• **Required work**: Among the entries below, how many lines contain the string "Saini"? Only the number, please.

• **Provided material**:
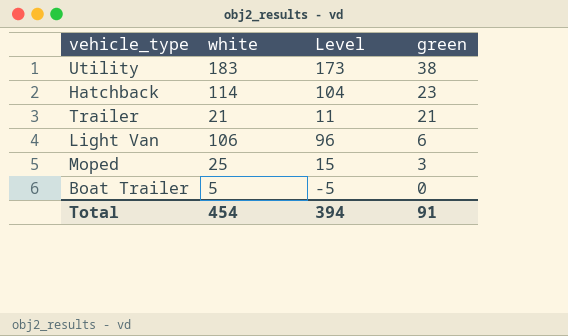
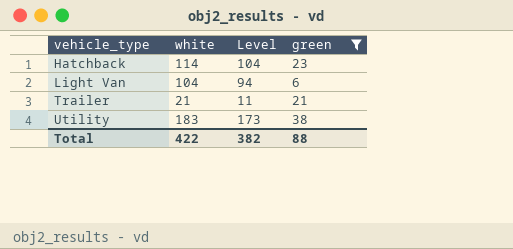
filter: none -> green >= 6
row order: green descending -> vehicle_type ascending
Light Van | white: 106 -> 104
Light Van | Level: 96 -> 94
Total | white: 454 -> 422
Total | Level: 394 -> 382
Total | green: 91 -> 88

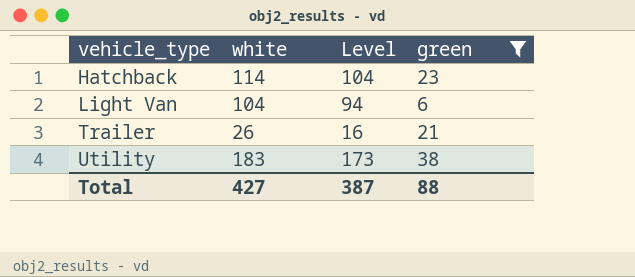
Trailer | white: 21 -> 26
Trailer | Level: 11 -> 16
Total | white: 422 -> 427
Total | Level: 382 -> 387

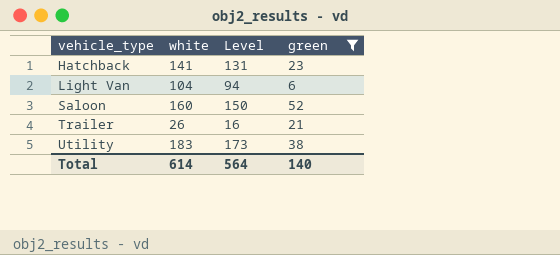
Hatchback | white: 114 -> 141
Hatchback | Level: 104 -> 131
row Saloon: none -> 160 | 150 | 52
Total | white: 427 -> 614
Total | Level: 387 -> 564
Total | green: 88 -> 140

--

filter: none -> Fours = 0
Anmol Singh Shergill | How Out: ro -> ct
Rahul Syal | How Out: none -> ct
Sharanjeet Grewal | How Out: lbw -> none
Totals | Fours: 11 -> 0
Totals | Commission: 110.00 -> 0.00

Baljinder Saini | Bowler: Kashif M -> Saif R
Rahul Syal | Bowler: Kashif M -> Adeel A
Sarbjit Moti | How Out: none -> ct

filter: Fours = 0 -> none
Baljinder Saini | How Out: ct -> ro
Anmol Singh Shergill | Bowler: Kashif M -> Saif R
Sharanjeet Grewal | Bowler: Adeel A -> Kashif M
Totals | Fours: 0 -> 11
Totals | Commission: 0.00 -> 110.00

---

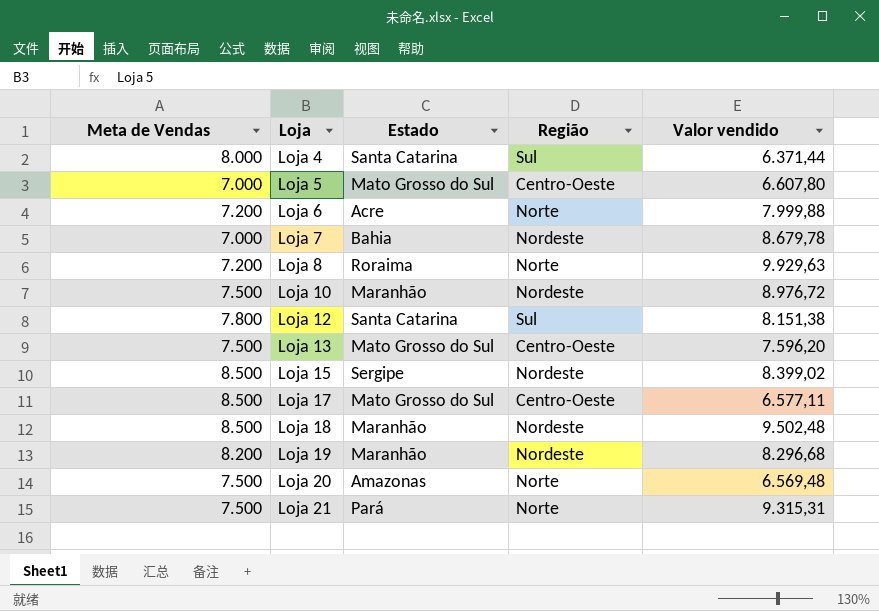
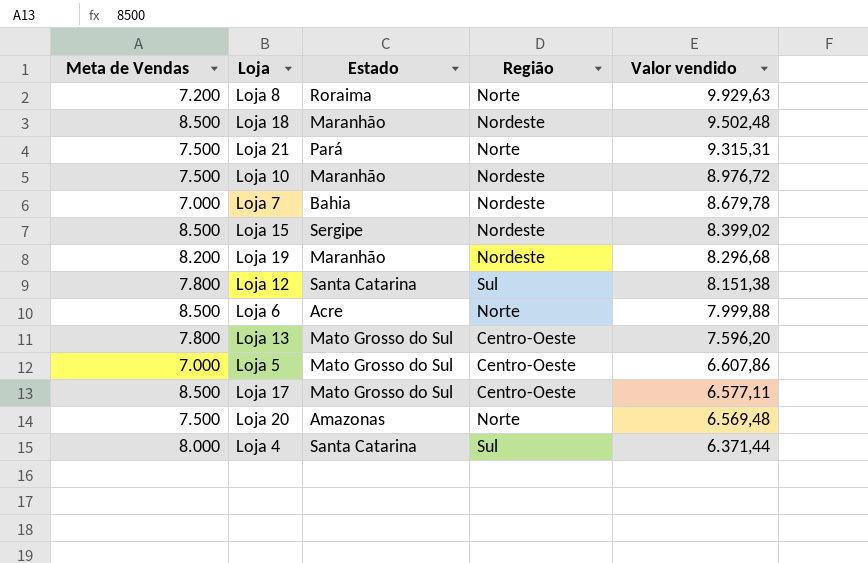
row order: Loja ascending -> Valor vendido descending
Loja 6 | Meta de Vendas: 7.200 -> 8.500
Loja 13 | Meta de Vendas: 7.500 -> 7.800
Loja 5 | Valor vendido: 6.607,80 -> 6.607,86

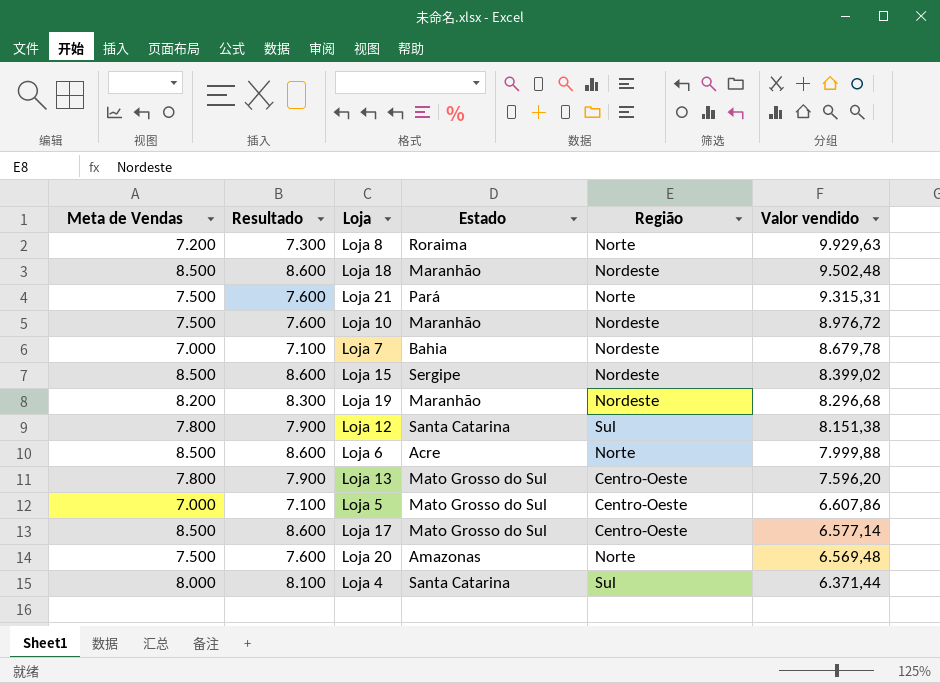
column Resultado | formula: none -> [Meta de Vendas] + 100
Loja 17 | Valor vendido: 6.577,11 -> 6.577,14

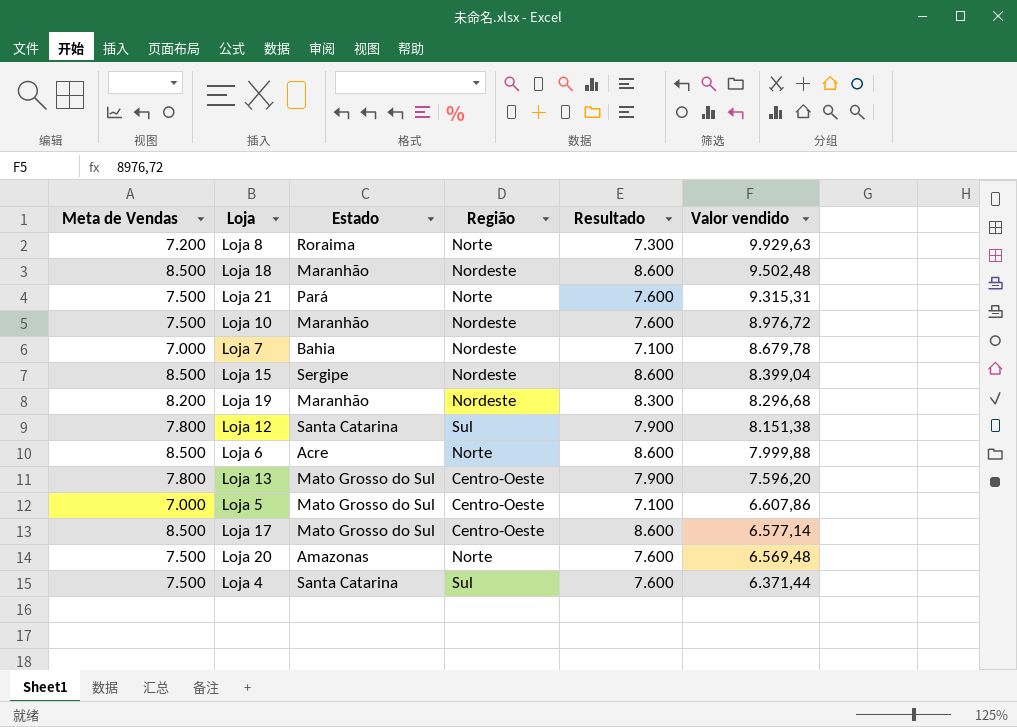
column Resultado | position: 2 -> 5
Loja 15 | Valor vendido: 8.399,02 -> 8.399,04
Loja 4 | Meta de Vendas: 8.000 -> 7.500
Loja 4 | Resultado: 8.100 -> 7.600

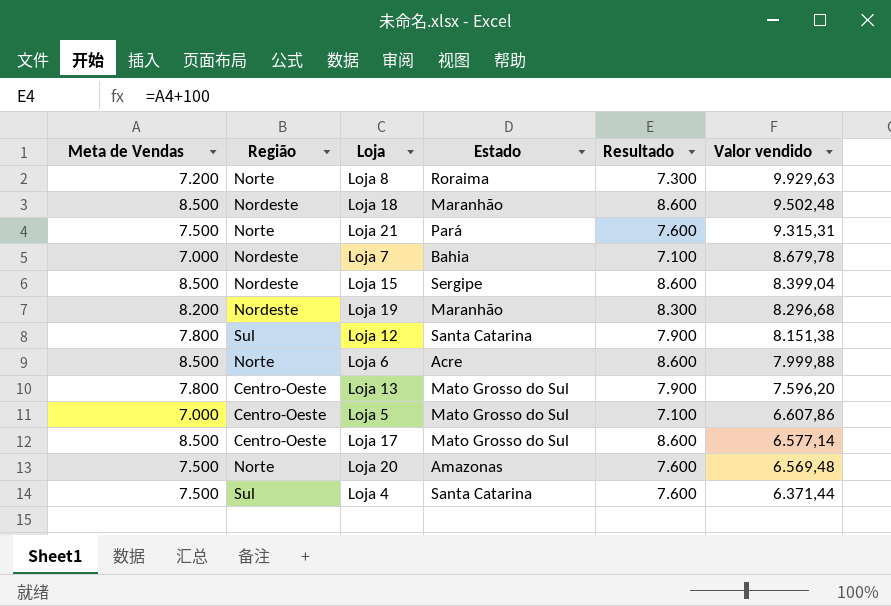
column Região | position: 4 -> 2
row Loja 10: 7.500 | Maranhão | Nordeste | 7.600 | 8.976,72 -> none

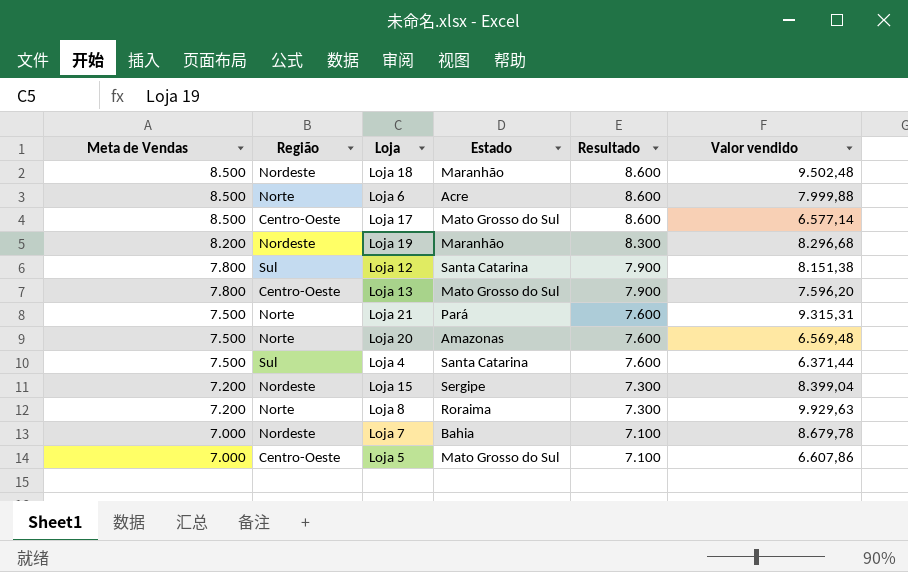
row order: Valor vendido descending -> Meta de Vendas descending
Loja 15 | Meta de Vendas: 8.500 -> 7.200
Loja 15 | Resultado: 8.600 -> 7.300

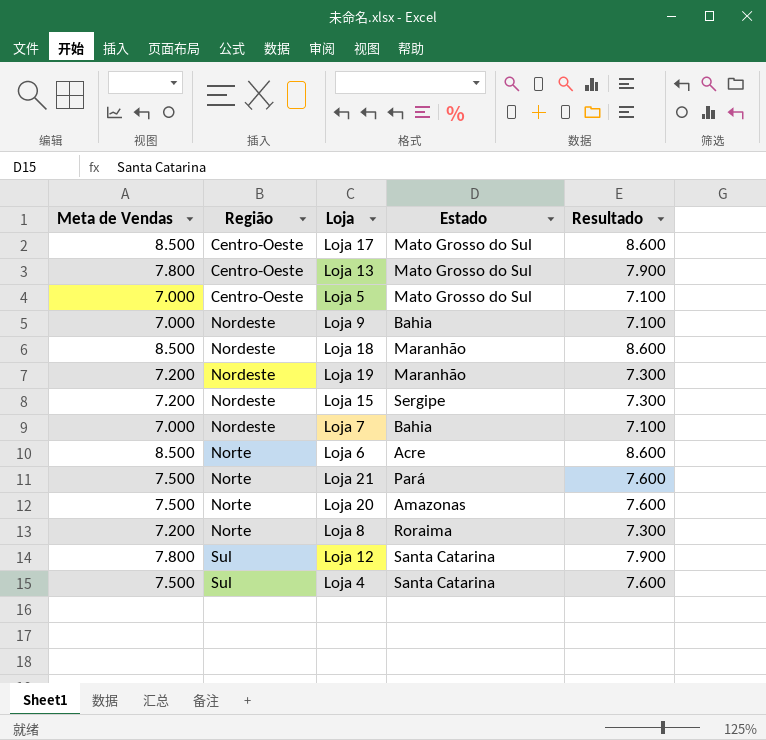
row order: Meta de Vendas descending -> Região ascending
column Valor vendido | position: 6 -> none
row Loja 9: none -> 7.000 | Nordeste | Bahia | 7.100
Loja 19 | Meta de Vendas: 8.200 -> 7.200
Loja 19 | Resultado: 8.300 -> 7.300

• **Problem solution**: 2